[Source material]
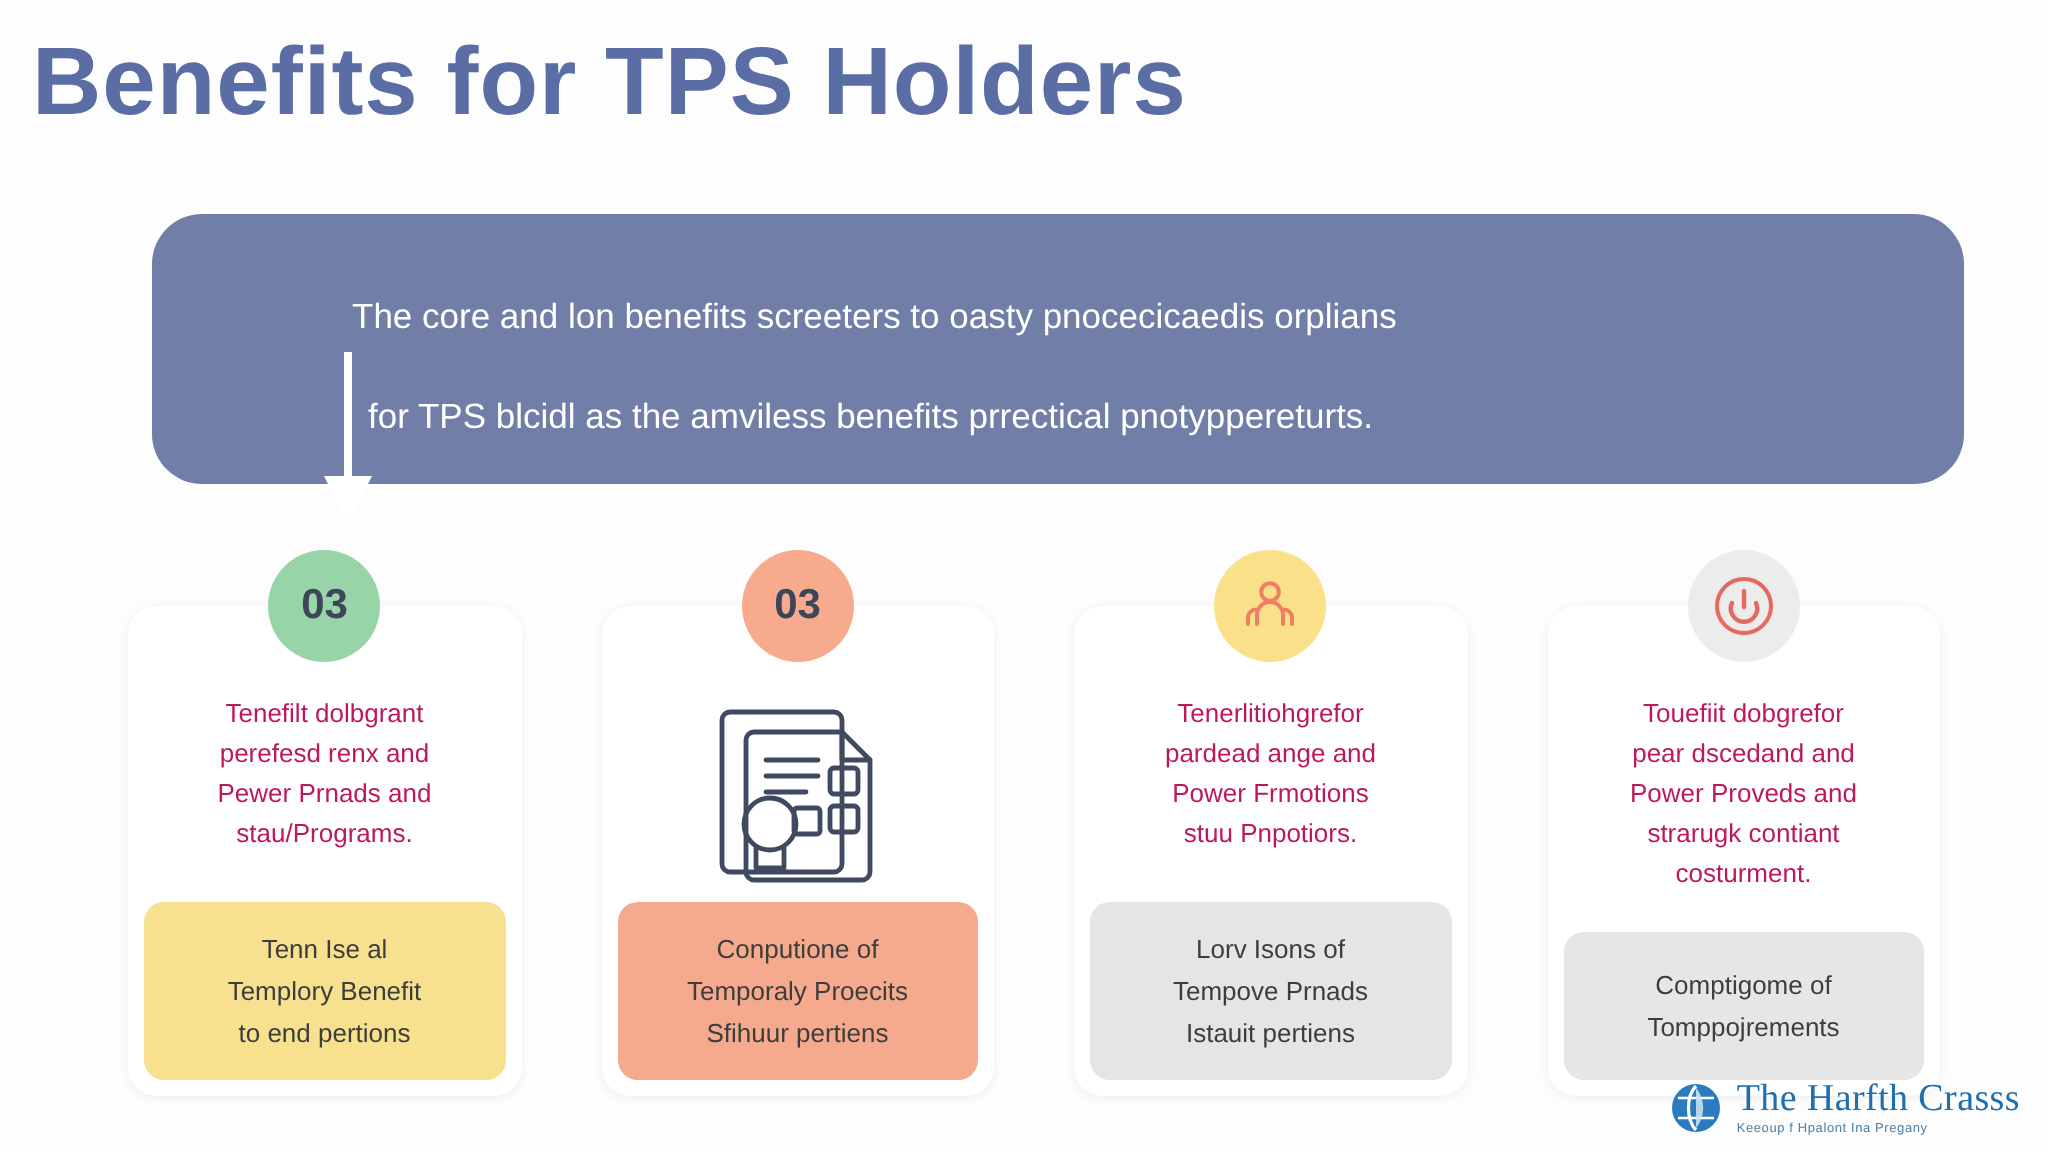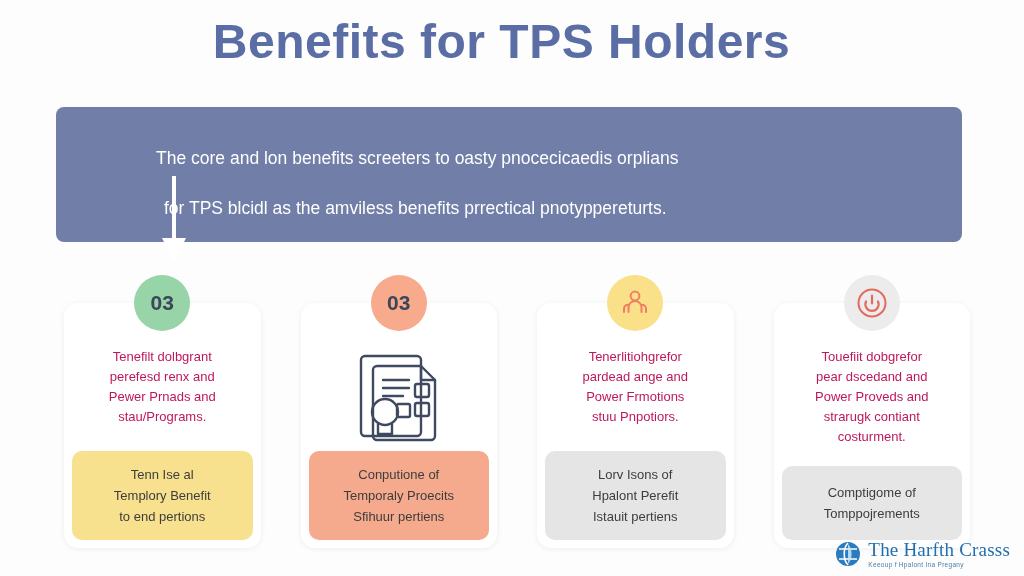--- a/index.html
+++ b/index.html
@@ -12,39 +12,38 @@
     background: #fdfdfd;
     font-family: "Liberation Sans", sans-serif;
     overflow: hidden;
     position: relative;
   }
 
   
   .page-title {
     position: absolute;
     top: 14px;
-    left: 6px;
+    left: 16px;
     width: 991px;
-    text-align: center;
     font-size: 48px;
     font-weight: bold;
     color: #5a6ea5;
     letter-spacing: 0.5px;
     line-height: 1.15;
   }
 
   
   .banner {
     position: absolute;
-    left: 56px;
+    left: 76px;
     top: 107px;
     width: 906px;
     height: 135px;
     background: #707ea8;
-    border-radius: 8px;
+    border-radius: 25px;
     box-sizing: border-box;
     padding: 26px 40px 0 100px;
   }
   .banner-line {
     color: #ffffff;
     font-size: 17.5px;
     line-height: 50px;
     white-space: nowrap;
     font-weight: normal;
   }
@@ -239,21 +238,21 @@
       </svg>
     </div>
     <div class="card-body">
       <span class="ln">Tenerlitiohgrefor</span>
       <span class="ln">pardead ange and</span>
       <span class="ln">Power Frmotions</span>
       <span class="ln">stuu Pnpotiors.</span>
     </div>
     <div class="card-footer" style="background: #e5e5e5;">
       <span class="ln">Lorv Isons of</span>
-      <span class="ln">Hpalont Perefit</span>
+      <span class="ln">Tempove Prnads</span>
       <span class="ln">Istauit pertiens</span>
     </div>
   </div>
 
   <div class="card">
     <div class="badge" style="background: rgb(236, 236, 236);">
       <svg width="34" height="34" viewBox="0 0 34 34">
         <circle cx="17" cy="17" r="13.5" fill="none" stroke="#e4695f" stroke-width="2"></circle>
         <path d="M11 15.5 a6.6 6.6 0 1 0 12 0" fill="none" stroke="#e4695f" stroke-width="2.2" stroke-linecap="round"></path>
         <line x1="17" y1="9.5" x2="17" y2="17.5" stroke="#e4695f" stroke-width="2.2" stroke-linecap="round"></line>

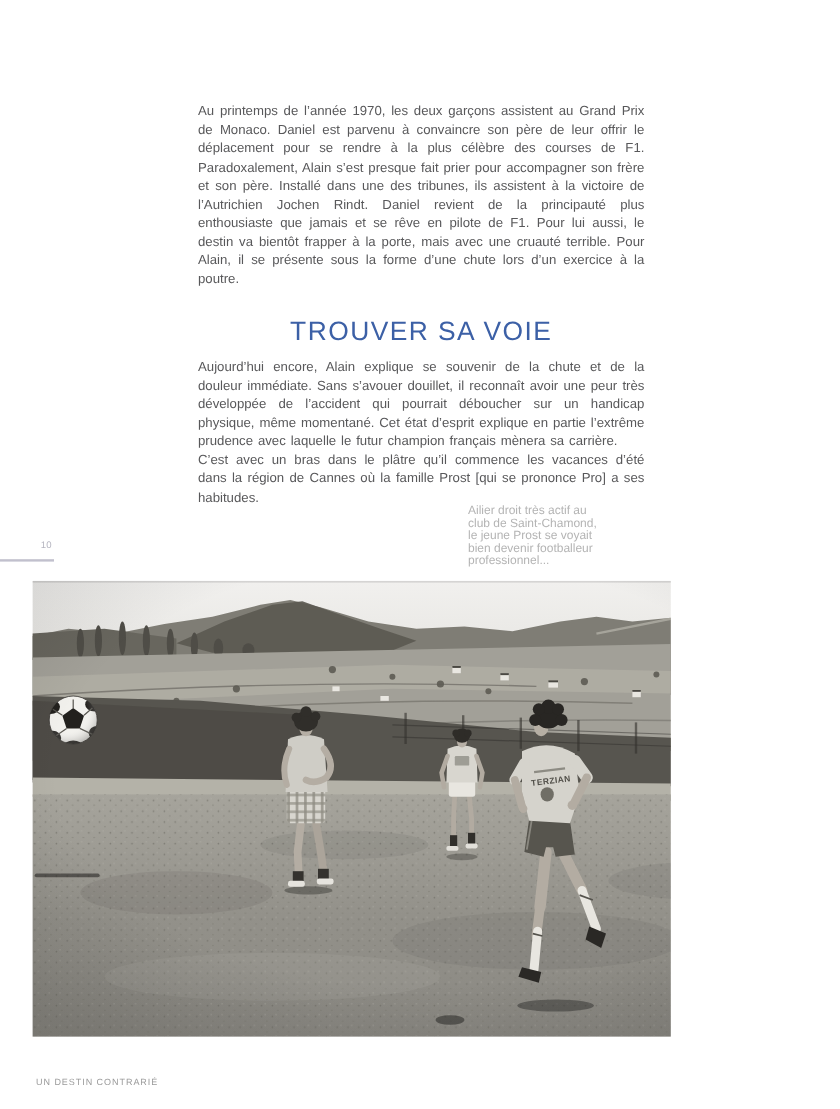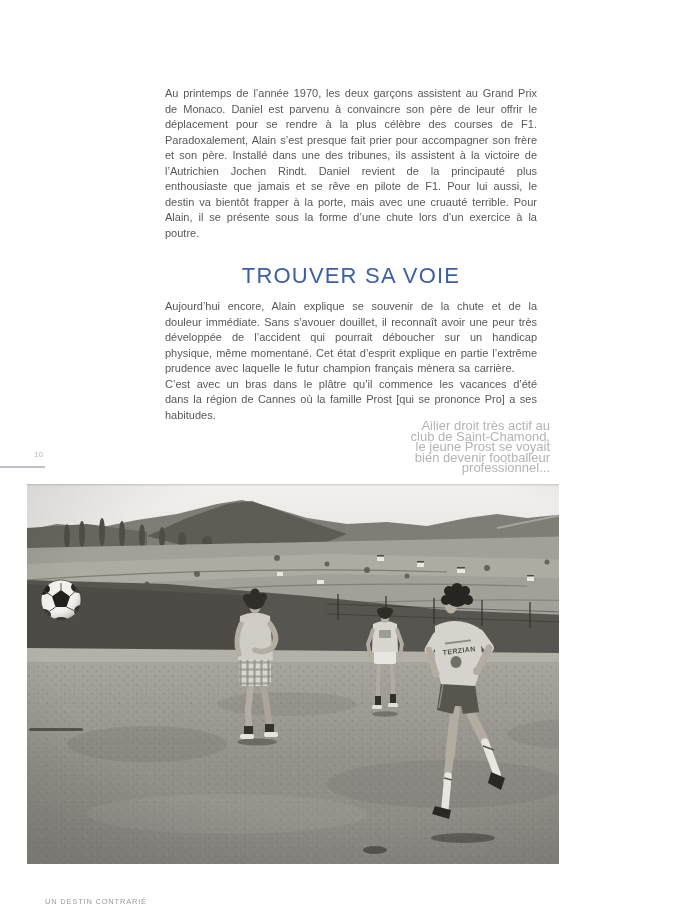--- a/index.html
+++ b/index.html
@@ -10,27 +10,27 @@
   .body-col{position:absolute;left:165px;top:86px;width:372px;}
   .body-col p{
     margin:0;font-size:11px;line-height:15.5px;color:#58585a;
     text-align:justify;word-spacing:1px;
   }
   .heading{
     margin:22px 0 10px 0;font-size:22px;line-height:26px;font-weight:500;
     letter-spacing:1.2px;color:#3c60a6;text-align:center;
   }
   .caption{
-    position:absolute;top:421px;right:9px;width:160px;text-align:right;
-    font-size:13px;line-height:10.5px;color:#b4b4b4;white-space:pre-line;
+    position:absolute;top:421px;right:9px;width:160px;text-align:left;
+    font-size:10px;line-height:10.5px;color:#b4b4b4;white-space:pre-line;
   }
   .page-num{position:absolute;left:34px;top:450px;font-size:8px;color:#b5b5c0;}
   .page-num-rule{position:absolute;left:0;top:466px;width:45px;height:2px;background:#c1c0cd;}
   .footer{
-    position:absolute;left:45px;top:897px;font-size:7.5px;
+    position:absolute;left:30px;top:897px;font-size:7.5px;
     letter-spacing:.8px;color:#9b9b9b;
   }
   .photo{position:absolute;left:27px;top:484px;width:654px;height:380px;}
   .photo svg{display:block;}
 </style>
 </head>
 <body>
 
 <div class="page">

[Problem] If the string "white" is in a line of the entries, pick that line out.

[Response to this exercise]
     white-space: nowrap;
-    font-size:13px;line-height:10.5px;color:#b4b4b4;white-space:pre-line;
+    font-size:10px;line-height:10.5px;color:#b4b4b4;white-space:pre-line;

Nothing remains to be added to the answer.